* **Action item**:
When the line with "display:flex; flex-direction:column; align-items:center;" appears below, start repeating lines exactly, and keep going through the line with "border:1px solid #B7B7B7;"; add nothing outside that span.

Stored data
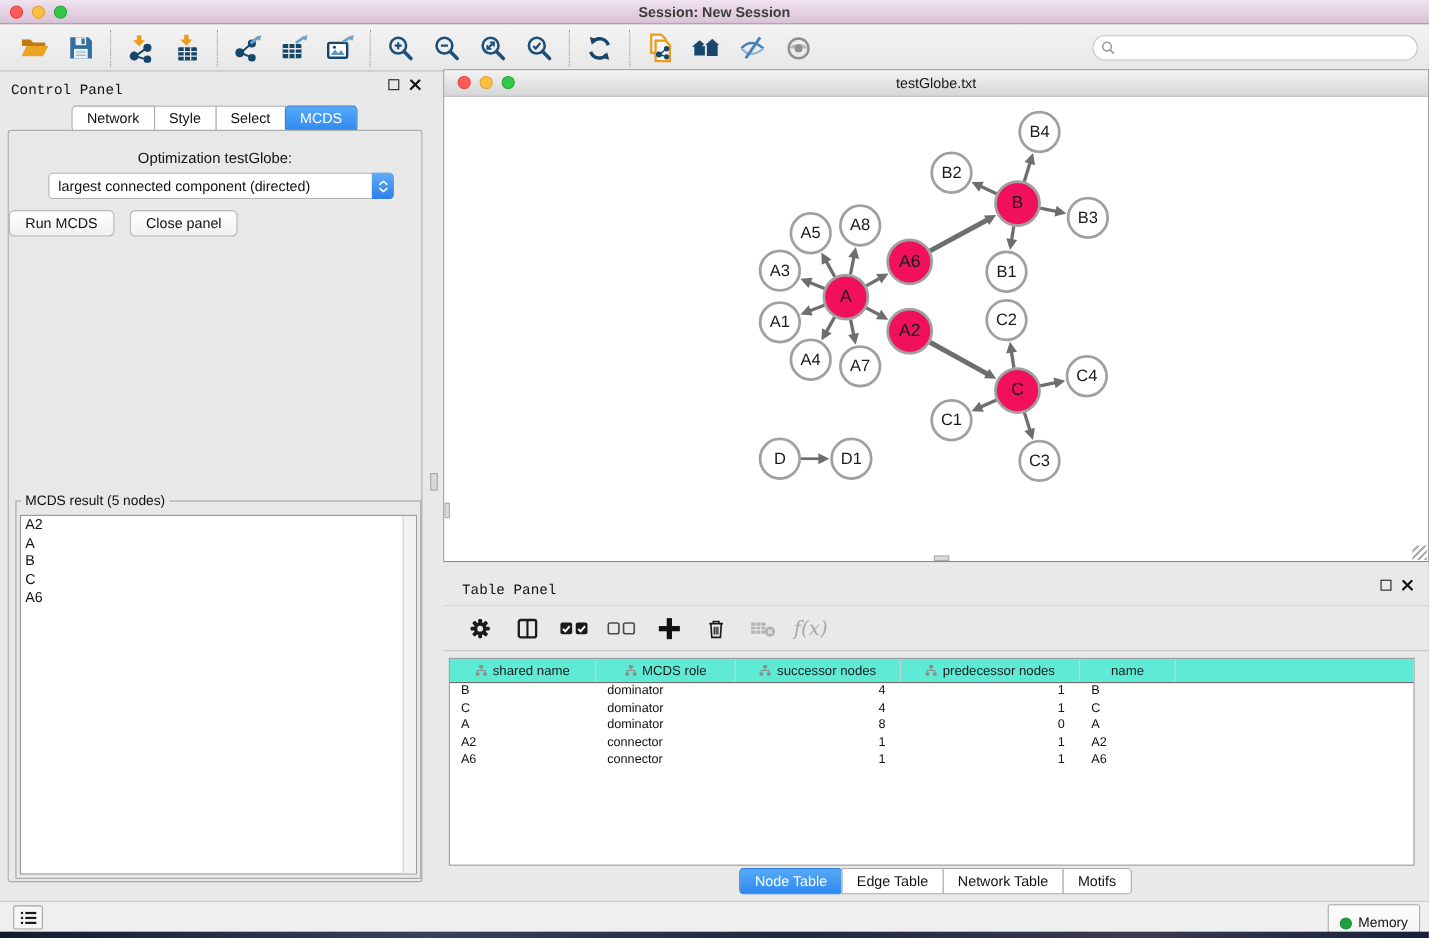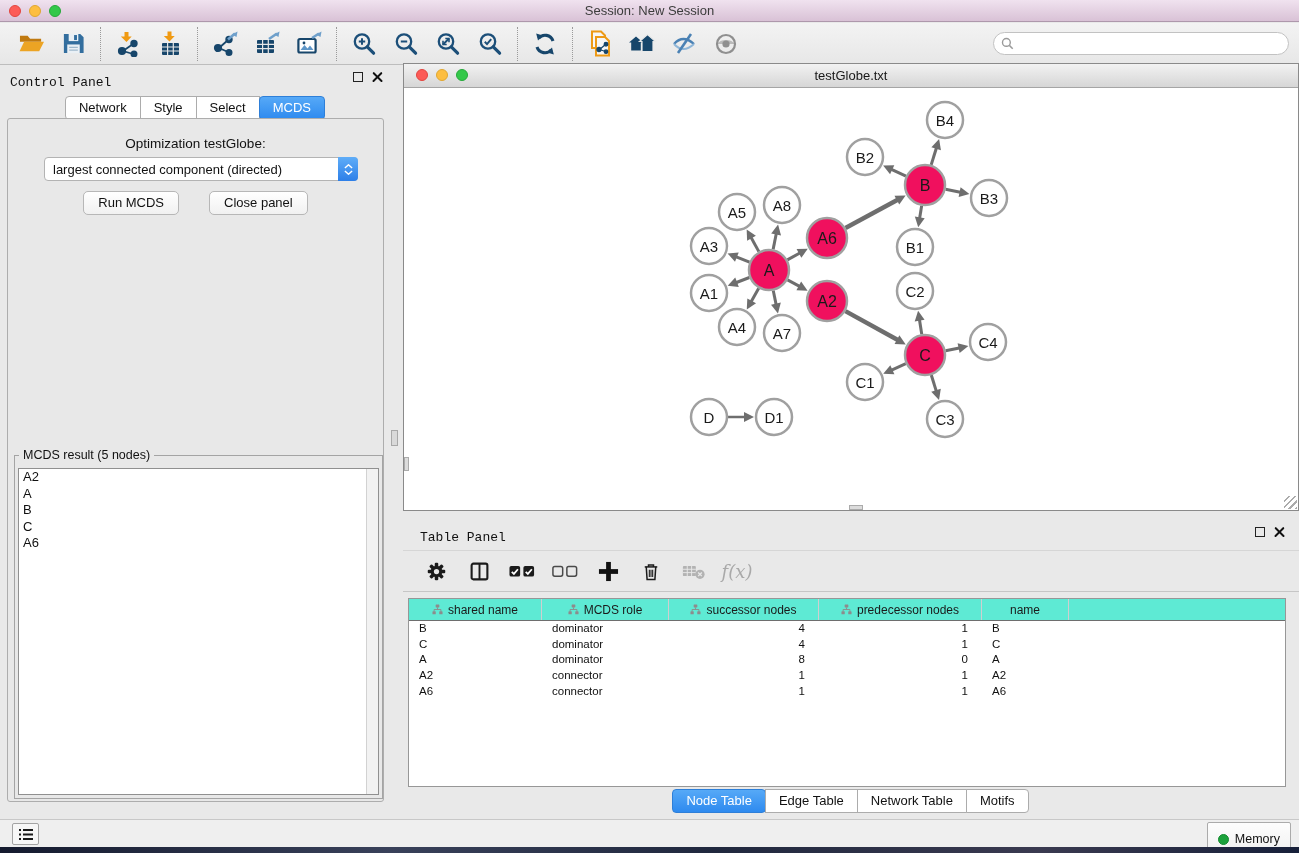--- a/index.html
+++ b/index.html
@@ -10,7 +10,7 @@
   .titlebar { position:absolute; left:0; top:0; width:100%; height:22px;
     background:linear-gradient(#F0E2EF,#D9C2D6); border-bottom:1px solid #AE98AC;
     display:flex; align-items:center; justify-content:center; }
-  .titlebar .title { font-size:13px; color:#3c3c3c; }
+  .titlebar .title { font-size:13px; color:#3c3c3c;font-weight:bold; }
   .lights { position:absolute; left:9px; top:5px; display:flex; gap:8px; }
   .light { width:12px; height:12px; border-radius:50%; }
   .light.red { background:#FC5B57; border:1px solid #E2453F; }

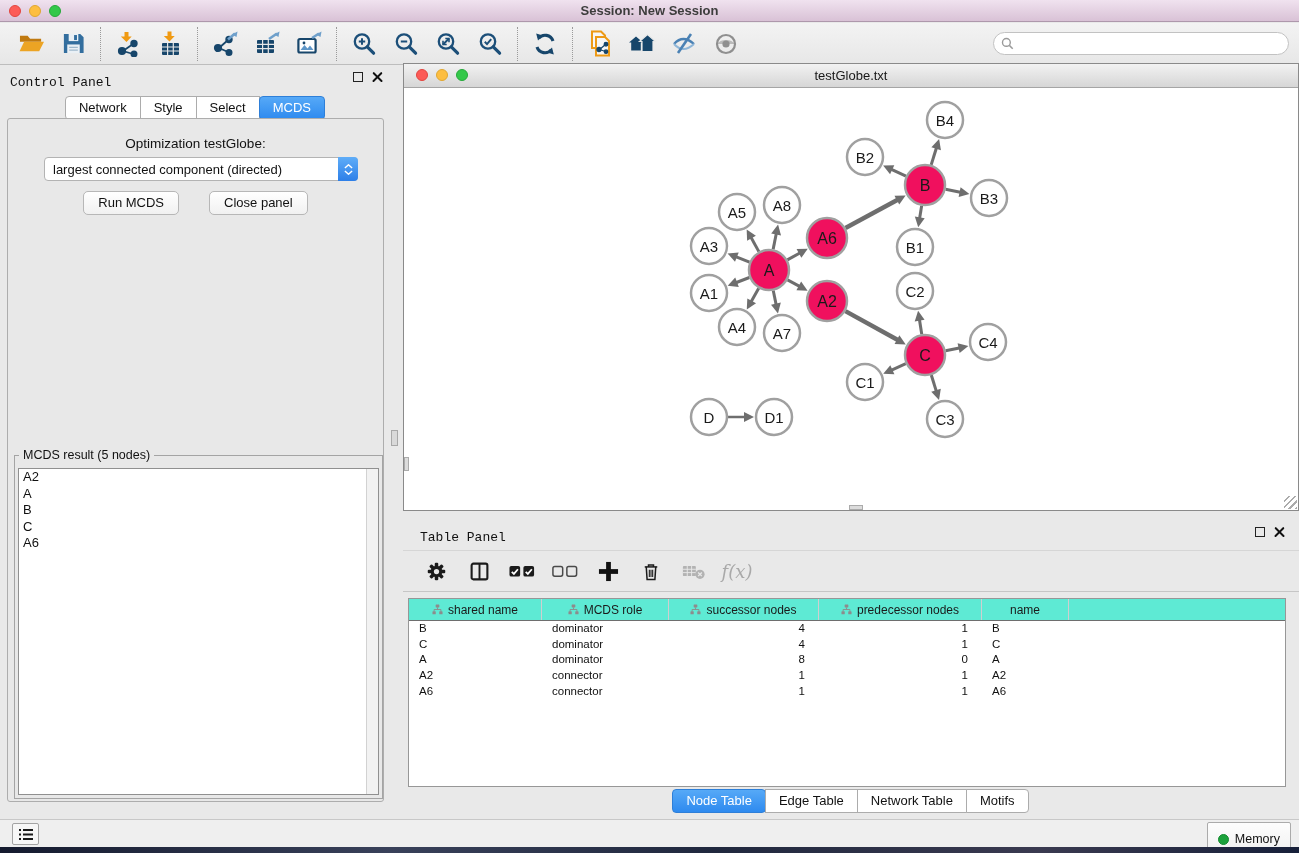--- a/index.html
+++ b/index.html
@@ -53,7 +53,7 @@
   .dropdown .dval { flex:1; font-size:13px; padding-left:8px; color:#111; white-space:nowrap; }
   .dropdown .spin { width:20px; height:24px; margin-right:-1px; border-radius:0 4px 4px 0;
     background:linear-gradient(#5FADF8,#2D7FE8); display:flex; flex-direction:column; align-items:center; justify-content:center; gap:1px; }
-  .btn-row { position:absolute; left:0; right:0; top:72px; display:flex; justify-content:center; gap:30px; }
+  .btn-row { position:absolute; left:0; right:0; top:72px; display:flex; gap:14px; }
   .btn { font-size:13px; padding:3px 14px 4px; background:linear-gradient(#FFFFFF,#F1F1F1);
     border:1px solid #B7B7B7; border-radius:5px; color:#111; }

...

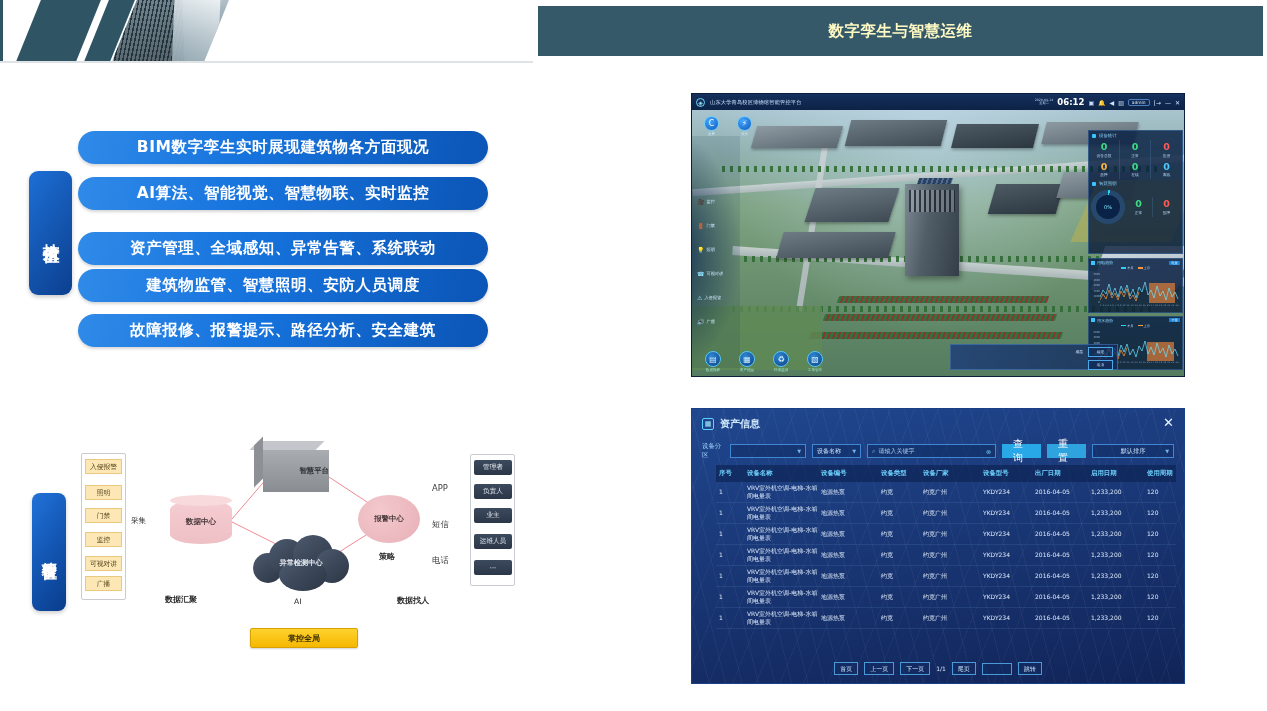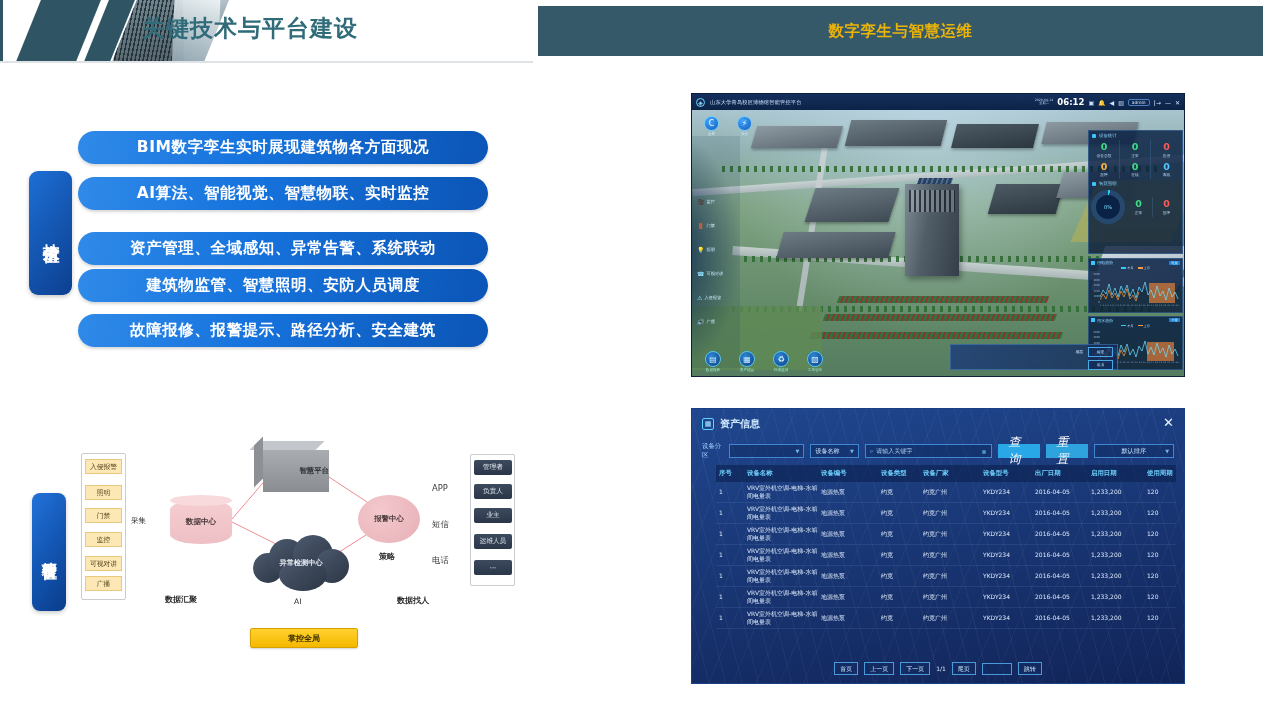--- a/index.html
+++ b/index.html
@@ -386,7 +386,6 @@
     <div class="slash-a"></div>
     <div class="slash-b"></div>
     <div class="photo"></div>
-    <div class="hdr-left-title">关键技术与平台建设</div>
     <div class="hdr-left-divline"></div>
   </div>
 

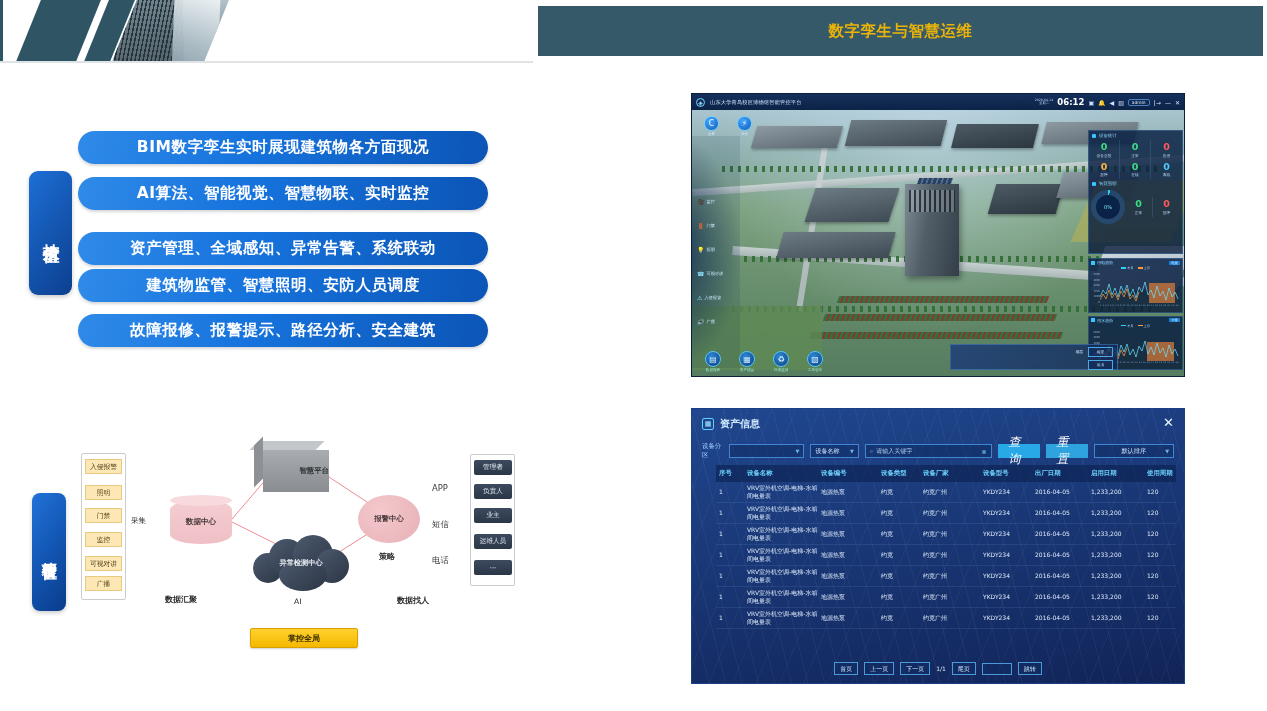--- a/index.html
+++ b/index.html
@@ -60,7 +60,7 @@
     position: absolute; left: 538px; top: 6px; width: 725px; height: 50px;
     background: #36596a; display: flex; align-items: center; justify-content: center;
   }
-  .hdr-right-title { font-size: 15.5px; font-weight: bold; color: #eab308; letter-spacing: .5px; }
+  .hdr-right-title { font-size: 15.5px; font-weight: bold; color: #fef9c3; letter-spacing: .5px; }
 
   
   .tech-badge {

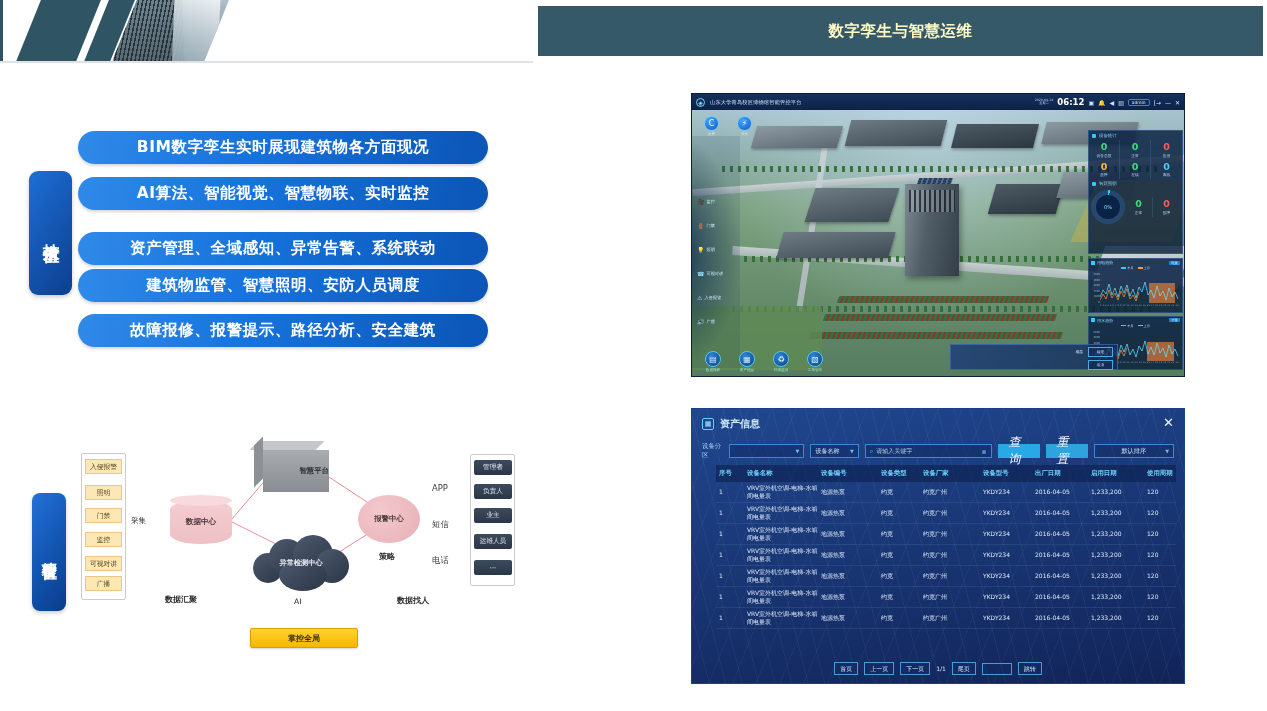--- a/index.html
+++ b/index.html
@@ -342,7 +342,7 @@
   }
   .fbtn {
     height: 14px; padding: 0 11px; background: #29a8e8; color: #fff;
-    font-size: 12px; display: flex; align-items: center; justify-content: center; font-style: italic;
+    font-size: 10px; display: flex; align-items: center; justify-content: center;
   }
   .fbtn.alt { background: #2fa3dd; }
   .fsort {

* **Response to the exercise**:
     background:linear-gradient(#5FADF8,#2D7FE8); display:flex; flex-direction:column; align-items:center; justify-content:center; gap:1px; }
-  .btn-row { position:absolute; left:0; right:0; top:72px; display:flex; justify-content:center; gap:30px; }
+  .btn-row { position:absolute; left:0; right:0; top:72px; display:flex; gap:14px; }
   .btn { font-size:13px; padding:3px 14px 4px; background:linear-gradient(#FFFFFF,#F1F1F1);
     border:1px solid #B7B7B7; border-radius:5px; color:#111; }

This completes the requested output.